Gold prices posted modest gains on Thursday after softer oil prices helped calm concerns about a renewed inflation surge, while investors continued to monitor diplomatic developments between the United States and Iran and looked ahead to key central bank decisions.
At 05:29 ET (09:29 GMT), spot gold was trading 0.2% higher at $4,079.70 per ounce after touching its lowest level in more than six months earlier in the day. Gold futures slipped 0.8% to $4,100.65 per ounce.
Investor sentiment improved following reports that diplomatic channels between Washington and Tehran remained open despite ongoing military confrontations.
Diplomatic Efforts Persist Amid Ongoing Conflict
According to CNN, U.S. and Iranian officials continued discussions over a potential peace agreement overnight, even as both nations carried out fresh air strikes for a second consecutive day.
Separately, Reuters reported, citing Iranian sources, that negotiations remain active regarding a preliminary arrangement that could include the release of frozen Iranian assets. The report noted that efforts to reach an agreement have gathered momentum in recent days.
Despite these diplomatic initiatives, uncertainty continues to dominate the outlook.
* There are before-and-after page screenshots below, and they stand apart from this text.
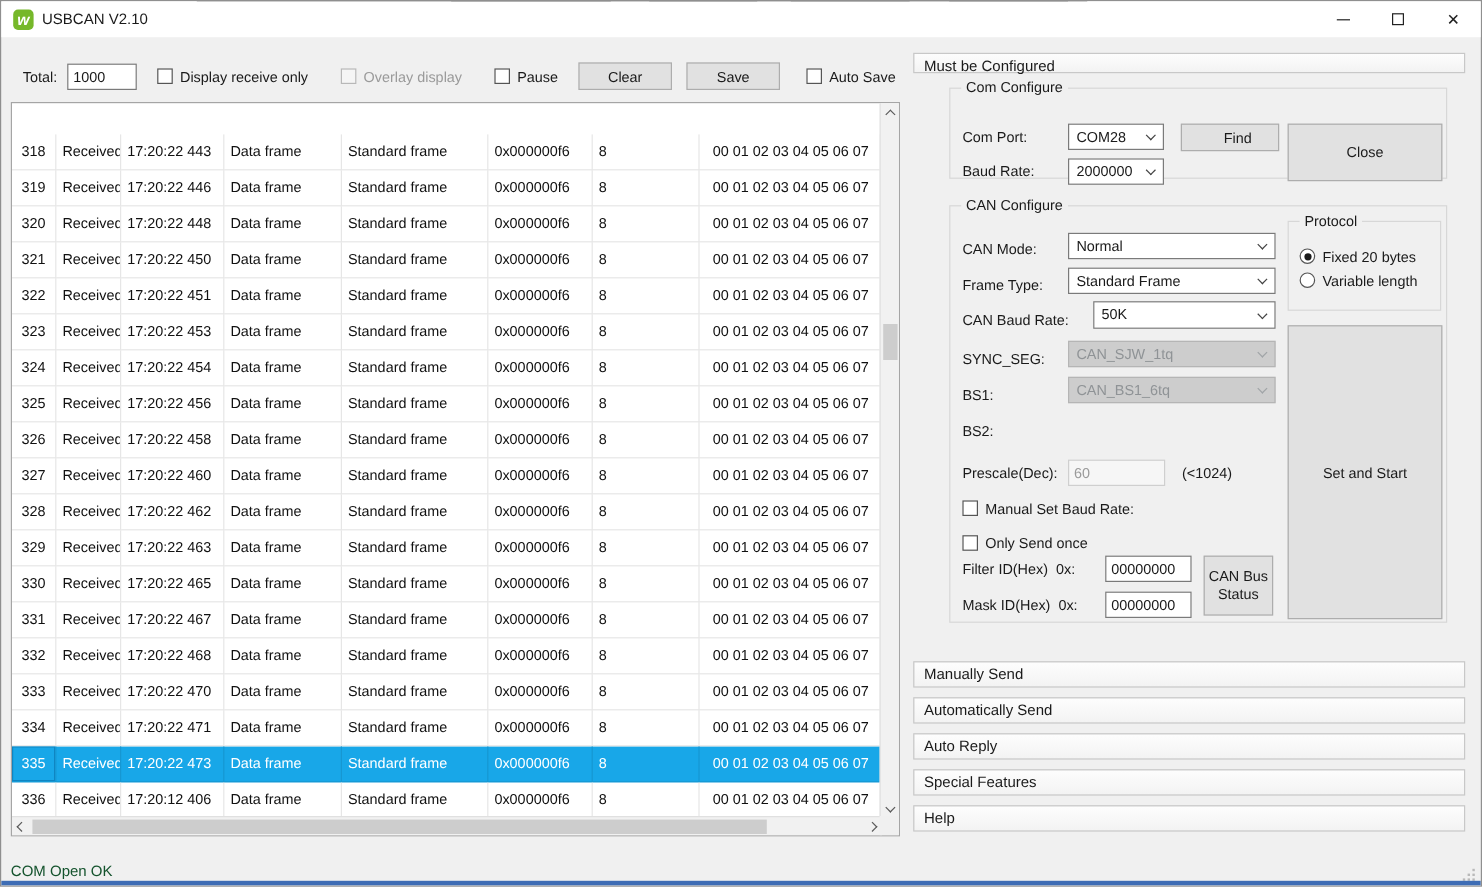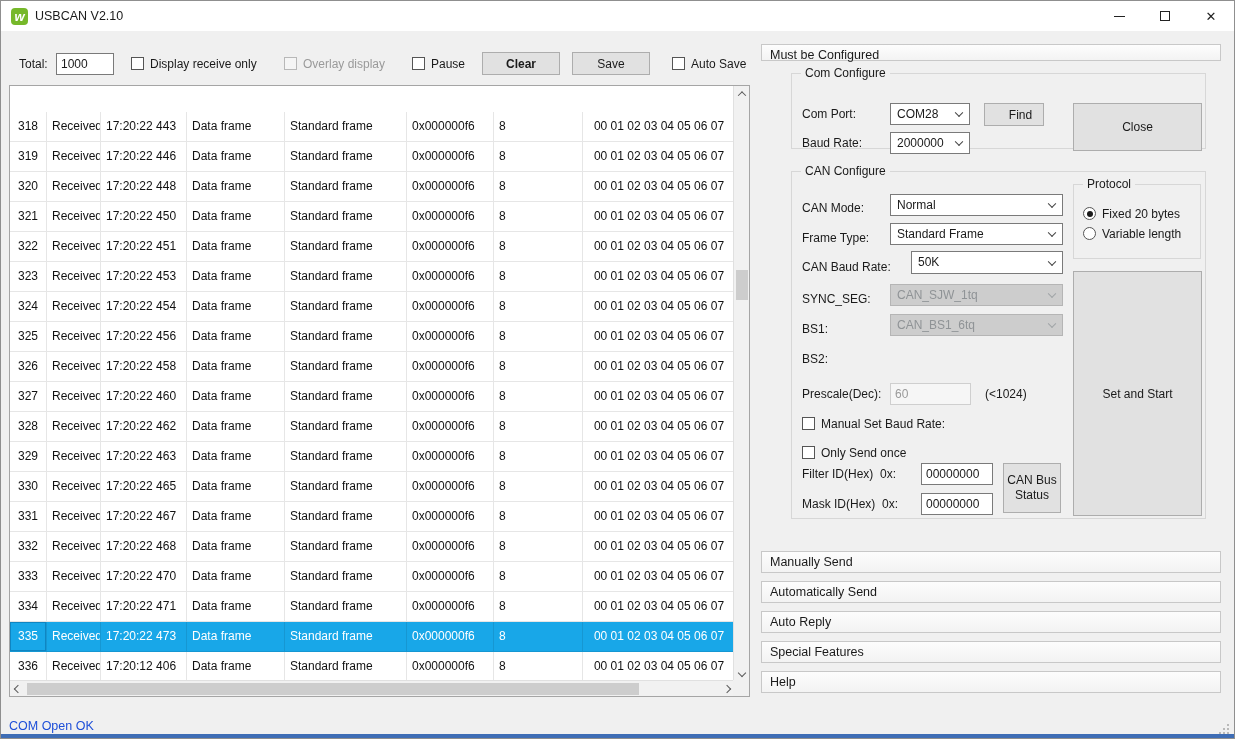--- a/index.html
+++ b/index.html
@@ -108,7 +108,7 @@
   <div class="lbl gray" style="left:302px;top:52px;">Overlay display</div>
   <div class="cb" style="left:411px;top:56px;"></div>
   <div class="lbl" style="left:430px;top:52px;">Pause</div>
-  <div class="btn" style="left:481px;top:51px;width:78px;height:23px;font-weight:bold;">Clear</div>
+  <div class="btn" style="left:481px;top:51px;width:78px;height:23px;">Clear</div>
   <div class="btn" style="left:571px;top:51px;width:78px;height:23px;">Save</div>
   <div class="cb" style="left:671px;top:56px;"></div>
   <div class="lbl" style="left:690px;top:52px;">Auto Save</div>

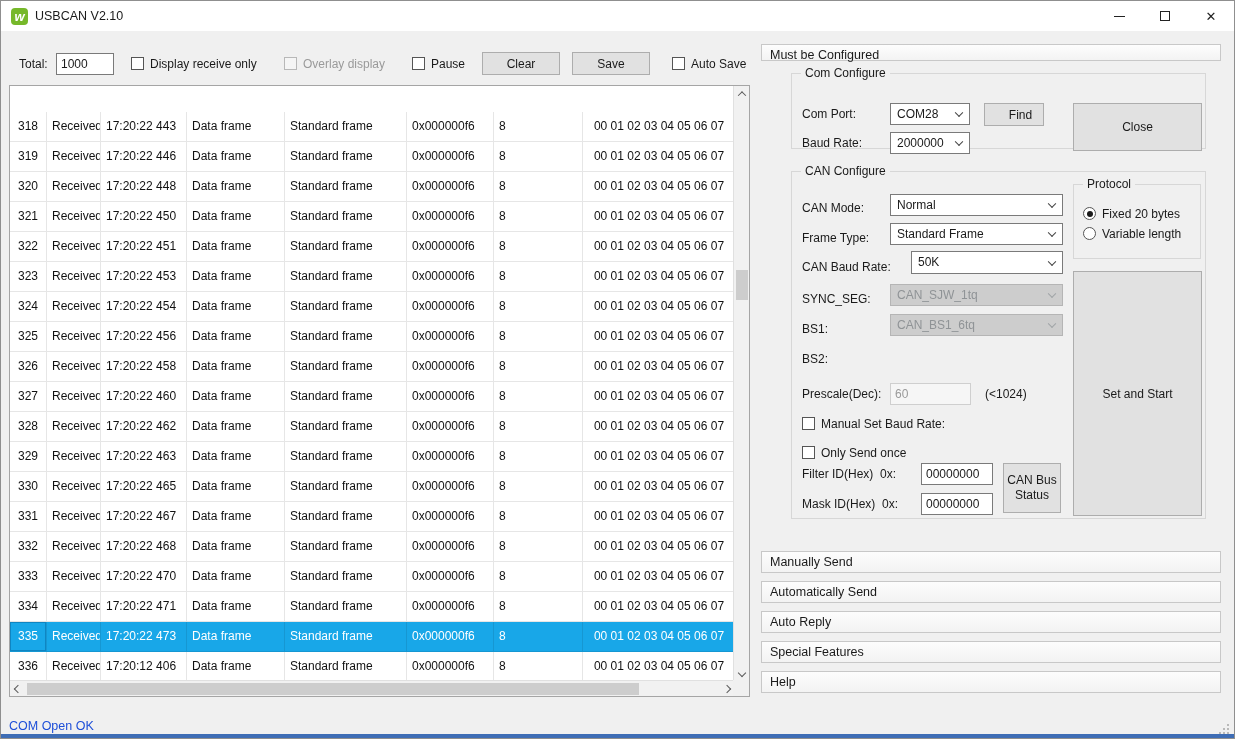--- a/index.html
+++ b/index.html
@@ -335,7 +335,7 @@
   </div>
   <div class="lbl" style="left:801px;top:102px;">Com Port:</div>
   <div class="combo" style="left:889px;top:102px;width:80px;height:22px;"><span>COM28</span><span class="chev"></span></div>
-  <div class="btn" style="left:983px;top:102px;width:60px;height:23px;padding-left:13px;">Find</div>
+  <div class="btn" style="left:983px;top:102px;width:82px;height:23px;padding-left:13px;">Find</div>
   <div class="btn" style="left:1072px;top:102px;width:129px;height:48px;">Close</div>
   <div class="lbl" style="left:801px;top:131px;">Baud Rate:</div>
   <div class="combo" style="left:889px;top:131px;width:80px;height:22px;"><span>2000000</span><span class="chev"></span></div>

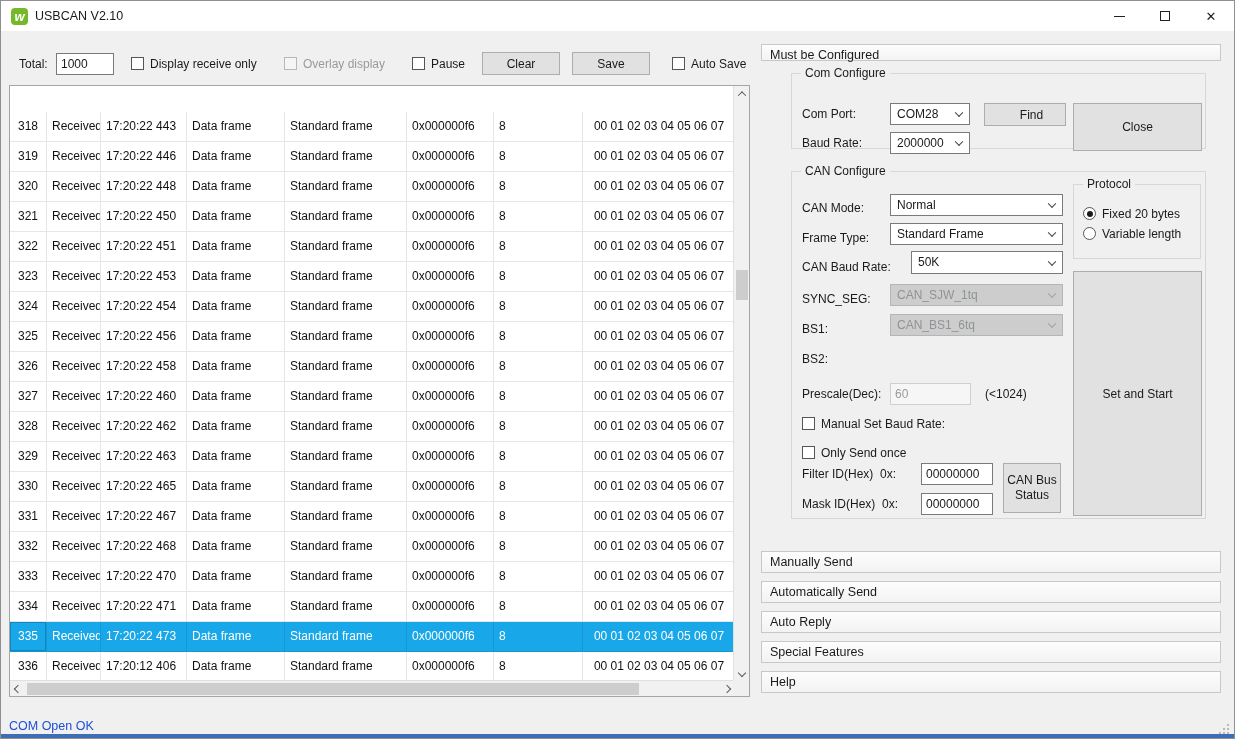--- a/index.html
+++ b/index.html
@@ -60,7 +60,7 @@
   .hthumb { position:absolute; top:2px; height:12px; background:#cdcdcd; }
 
   
-  .statusbar-text { position:absolute; left:8px; top:718px; font-size:12.5px; color:#1d4ed8; }
+  .statusbar-text { position:absolute; left:8px; top:718px; font-size:12.5px; color:#14532d; }
   .grip { position:absolute; right:5px; top:723px; width:10px; height:10px;
           background:
             linear-gradient(#b9b9b9,#b9b9b9) 8px 8px/2px 2px no-repeat,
President Donald Trump warned that additional military measures could be taken if Iran failed to immediately accept a peace agreement.
Military activity intensified after U.S. forces launched attacks on multiple targets across Iran between late Wednesday and early Thursday. In a statement, U.S. Central Command described the operations as “self-defense” following the downing of an American helicopter near the Strait of Hormuz earlier this week.
Iran responded with strikes against several U.S. military facilities and allied positions throughout the Gulf region. Media reports suggested explosions were heard in Kuwait, Bahrain and Jordan, although independent confirmation has yet to emerge.
Tehran also claimed that all shipping traffic through the Strait of Hormuz had been halted, an assertion denied by CENTCOM. The latest confrontation follows a series of intermittent attacks exchanged by both countries over the past two weeks as regional tensions have escalated.
Iran has also continued to exchange fire with Israel amid Israeli operations targeting Hezbollah forces backed by Tehran in Lebanon.
Lower Oil Prices Reduce Pressure on Inflation Expectations
Brent crude, the international benchmark for oil, moved lower during Thursday’s trading session, giving back part of the gains recorded after the latest military escalation.
While crude prices remain considerably above levels seen before the conflict erupted, the recent decline has eased some concerns that energy costs could trigger another wave of inflation.
Higher fuel prices have become a key concern for investors, who worry that central banks such as the Federal Reserve and the European Central Bank may be forced to tighten monetary policy further. Rising interest rates typically weigh on gold because the precious metal does not provide a yield.
Inflation concerns were reinforced on Wednesday after data showed U.S. consumer prices increasing at the fastest pace in years, largely driven by rising gasoline costs. Investors are now awaiting U.S. producer price figures later on Thursday for further insight into inflationary trends.
Central Bank Outlook Remains Key Market Driver
According to CME’s FedWatch Tool, financial markets now expect the Federal Reserve to raise interest rates before the end of 2026.
Attention is also focused on the European Central Bank, which is widely expected to announce a rate increase following its two-day policy meeting. Policymakers are attempting to curb inflationary pressures across the eurozone, where price growth remains above desired levels.
Meanwhile, the U.S. dollar has strengthened since the conflict began in late February, creating an additional headwind for gold. A stronger dollar generally makes bullion more expensive for international buyers holding other currencies.
On Thursday, the U.S. Dollar Index was last up 0.1% at 100.09.